É tudo uma questão de cultura: Afinal de contas, essa técnica, difundida pelos profs. Vitor Frade e Júlio Garganta, prega que não há compartimentos, divisões e nem funções estanques mesmo com a necessidade da especialização e com o reconhecimento do dom e da preferência de cada um. Consequentemente, os jogadores tem mais vontade de trabalhar; as relações pessoais entre si, da e para com a comissão técnica tendem a melhorar e todos entendem as suas respectivas participações sempre como complementares e SOLIDÁRIAS, pois todos tem que marcar, todos tem que saber jogar, ninguém pode ficar parado e a ocupação do melhor espaço depende não de ficar cada um no seu quintalzinho, mas, sim, de que o entendimento da relação do próprio corpo com a bola, com o espaço ao redor, com o espaço próximo aos companheiros e aos adversários;

- Medina listou nada mais nada menos do que 54 profissões direta ou indiretamente ligadas ao futebol. Ele ressalta que a vaidade, o amadorismo, a politicagem, a ignorância e o extremo preconceito da esmagadora maioria dos dirigentes do futebol brasileiro impede a plena utilização das Ciências Humanas aplicadas ao futebol. Medina falou sobre a importância de antropólogos, sociólogos, psicólogos, historiadores, especialistas em religião e misticismo, a fim de que todo o ambiente que cerca o futebol faça com que se possa tirar o melhor de cada um dos envolvidos;

- Jordi Melero falou sobre quais as características e qualidades que o Barcelona busca no mundo inteiro para cada posição. Interessante saber que o melhor time do mundo é o que menos se utiliza de jogadas aéreas, procura fazer o jogo girar rapidamente e o drible é o último recurso. Tudo isso porque o mantra do clube é manter a posse de bola o máximo de tempo possível, pressionando no campo do adversário. Em cada categoria de base, já há sucessores com as mesmíssimas características dos profissionais das respectivas posições. Inclusive o Barcelona B é tido como ainda mais espetacular do que o A - são jogadores que, muito em breve, irão trabalhar com Pep Guardiola;

- Toni Lima disse que o roupeiro ganha pontos. A assessoria de imprensa precisa ser um setor-chave no clube, para instruir jogadores, comissão técnica e dirigentes a se manifestarem por si e pela instituição. Isso ganha pontos. E que o bom relacionamento é tudo. Por exemplo: um time que tem dois jogadores que brigaram por causa de uma mulher, da disputa pelo título pode, em poucas semanas, mudar de objetivo para a fuga do rebaixamento. O gestor precisa estar 24/7 ligado. Ele não é empresário, ele não é dirigente com cargo político, ele não é técnico, ele não é preparador físico e ele não é responsável pelas viagens e pela produção. Ele precisa ser o provedor de recursos direto e o cara que resolve os pepinos para que o técnico e os jogadores se preocupem apenas em jogar bola.

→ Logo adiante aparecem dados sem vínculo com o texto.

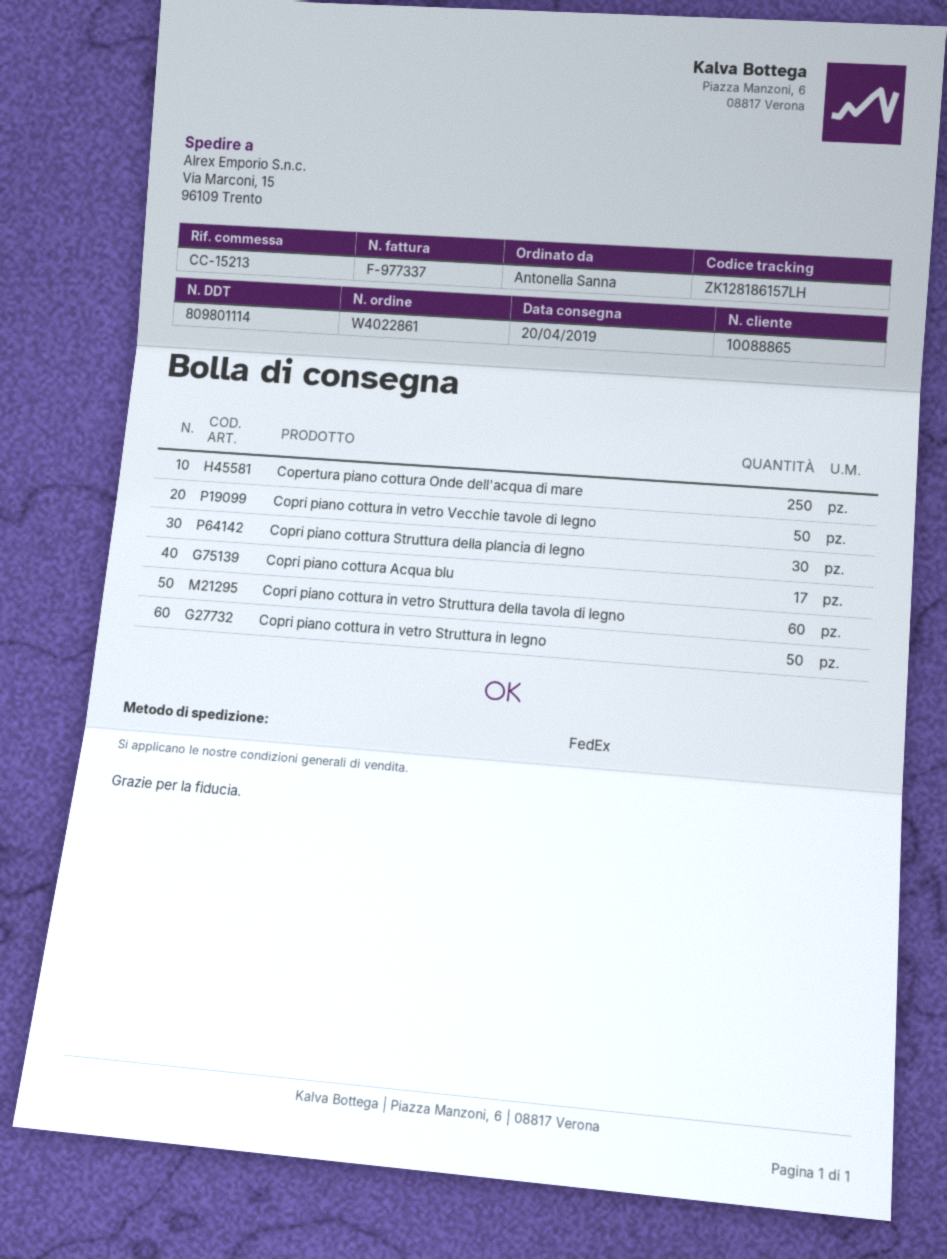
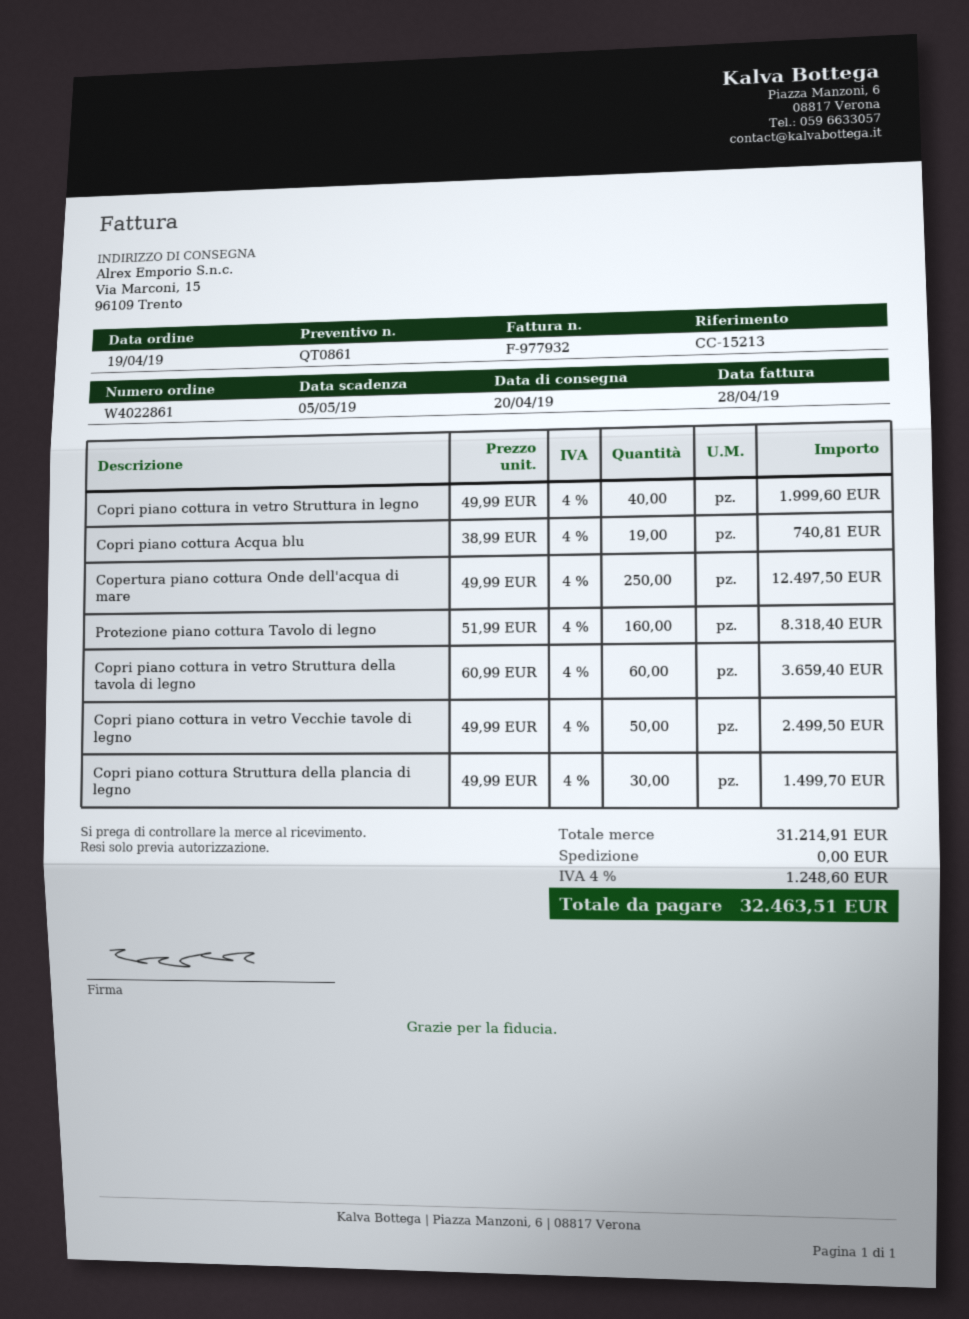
invoice number: F-977337 -> F-977932
Copri piano cottura Acqua blu: 17 -> 19
Copri piano cottura in vetro Struttura in legno: 50 -> 40
Protezione piano cottura Tavolo di legno: none -> 160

Haveria muito mais por dizer. Fico por aqui, pois este post já está bastante longo. Como conclusão, fiquei deprimido ao perceber que o mesmo clube capaz de proporcionar um evento tão engrandecedor permanece impedindo seus funcionários de implementar um modelo de trabalho com a cara do Grêmio e adaptado à nossa realidade, porém pegando um pouco dos maiores exemplos disponíveis hoje no planeta bola.

Por fim, o rescaldo dos participantes: 1) tem gente que se inscreveu e sequer pôs o pé no salão nobre Patrono Fernando Kroeff; 2) Consegui reconhecer apenas cinco conselheiros. Diga-se de passagem, por várias razões, não puderam estar todo o tempo presentes; 3) Alguns poucos técnicos, auxiliares técnicos, gestores e preparadores do próprio clube com cargos menos vistosos foram os únicos gremistas 100% assíduos. O clube pecou feio por não ter liberado Paulo Pelaipe, Celso Roth, Paulo Paixão, Andrey Lopes, Daniel Azambuja e vários outros de seus profissionais lotados em postos-chave para que pudessem ouvir e opinar perante a comunidade gremista; 4) Surpreendentemente, dos mais de 300 participantes que lotaram o salão nobre e a sala de espera com telão, não mais do que 15 eram jornalistas (nenhum que eu conhecesse), havia cerca de 10 representantes de clubes da Série A, mais uns 15 da B e outros 15 da C, uns 20 do interior, vários técnicos de escolinhas de futebol particulares de todo o país, mas poucos estudantes de Educação Física.

O evento foi um sucesso: quem não foi, não sabe o que perdeu. Quem foi, certamente aprendeu uma enormidade.